Saladi’s practice is defined by a deeply personal visual language shaped by spirituality, symbolism, and psychological intensity. Rather than aligning with formal schools or clearly defined movements, his work unfolds as an interior journey — one that translates emotion, memory, and metaphysical inquiry into dense pictorial structures.

Across the exhibition, viewers encounter compositions populated by hybrid beings, fragmented bodies, and totemic forms that resist immediate interpretation. These figures do not function as characters in a traditional sense, but rather as vessels of ambiguity — suspended between human, mythological, and dreamlike states.

The visual density of Saladi’s work is matched by its conceptual openness. Layered surfaces, recurring symbolic motifs, and unstable spatial constructions blur the boundaries between reality and imagination. In doing so, the works invite a reading that is less about resolution and more about immersion — a gradual entry into a psychological and spiritual terrain.

What makes this presentation particularly resonant is its location. Marrakech is not simply a backdrop, but a city that deeply shaped Saladi’s sensibility. Its rhythms, textures, and layered histories echo throughout his work, reinforcing the dialogue between place and perception that underpins much of his practice.

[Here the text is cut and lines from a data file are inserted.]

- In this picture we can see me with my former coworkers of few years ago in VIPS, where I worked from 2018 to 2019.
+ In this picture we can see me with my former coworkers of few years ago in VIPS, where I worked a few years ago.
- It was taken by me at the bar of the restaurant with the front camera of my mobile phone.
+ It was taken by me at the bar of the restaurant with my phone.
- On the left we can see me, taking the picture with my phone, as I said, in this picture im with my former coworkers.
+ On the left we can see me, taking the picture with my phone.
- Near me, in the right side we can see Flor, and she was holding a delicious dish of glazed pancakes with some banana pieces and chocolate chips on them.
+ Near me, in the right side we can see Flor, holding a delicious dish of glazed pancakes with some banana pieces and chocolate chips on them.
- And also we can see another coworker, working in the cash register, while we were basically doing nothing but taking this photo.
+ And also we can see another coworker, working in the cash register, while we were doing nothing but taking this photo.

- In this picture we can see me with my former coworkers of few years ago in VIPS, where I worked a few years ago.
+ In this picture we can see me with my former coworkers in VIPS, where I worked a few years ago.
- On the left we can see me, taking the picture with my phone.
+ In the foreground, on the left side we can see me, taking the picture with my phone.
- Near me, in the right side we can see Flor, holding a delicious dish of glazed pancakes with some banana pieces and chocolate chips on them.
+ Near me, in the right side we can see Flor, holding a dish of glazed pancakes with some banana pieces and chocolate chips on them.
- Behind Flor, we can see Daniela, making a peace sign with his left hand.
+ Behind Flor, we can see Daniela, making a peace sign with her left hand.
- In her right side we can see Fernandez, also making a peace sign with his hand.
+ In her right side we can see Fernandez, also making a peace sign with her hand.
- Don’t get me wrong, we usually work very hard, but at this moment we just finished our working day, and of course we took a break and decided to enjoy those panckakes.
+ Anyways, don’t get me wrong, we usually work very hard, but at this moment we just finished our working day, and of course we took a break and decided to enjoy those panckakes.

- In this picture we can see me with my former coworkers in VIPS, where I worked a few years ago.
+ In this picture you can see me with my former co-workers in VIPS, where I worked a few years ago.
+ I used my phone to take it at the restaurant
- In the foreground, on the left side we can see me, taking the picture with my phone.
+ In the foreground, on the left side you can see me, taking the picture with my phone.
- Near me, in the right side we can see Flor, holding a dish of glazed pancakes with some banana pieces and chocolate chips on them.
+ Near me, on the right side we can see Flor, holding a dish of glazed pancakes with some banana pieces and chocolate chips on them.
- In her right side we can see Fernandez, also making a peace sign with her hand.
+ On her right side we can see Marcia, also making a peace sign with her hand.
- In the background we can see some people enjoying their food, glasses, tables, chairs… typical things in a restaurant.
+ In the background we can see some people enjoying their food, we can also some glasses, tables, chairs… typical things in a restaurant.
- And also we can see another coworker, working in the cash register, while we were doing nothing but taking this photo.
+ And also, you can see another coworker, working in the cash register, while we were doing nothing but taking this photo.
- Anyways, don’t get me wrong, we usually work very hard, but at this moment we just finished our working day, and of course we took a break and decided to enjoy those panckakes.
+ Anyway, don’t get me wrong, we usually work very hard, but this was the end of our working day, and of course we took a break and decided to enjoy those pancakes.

By bringing together dispersed works and archival fragments, the exhibition also raises a broader question about visibility in art history: how many modernist voices remain partially obscured due to geography, archival fragmentation, or shifting institutional attention?

In revisiting Saladi today, “The Mystical Odyssey” does more than reintroduce an artist. It reconstructs a world — one where modern Moroccan art is not a fixed canon, but a field of constantly expanding interpretations.

Ultimately, the exhibition positions Saladi not as an outlier, but as a key voice in understanding the emotional and spiritual dimensions of Moroccan modernism — a voice that continues to resonate, decades after its first emergence.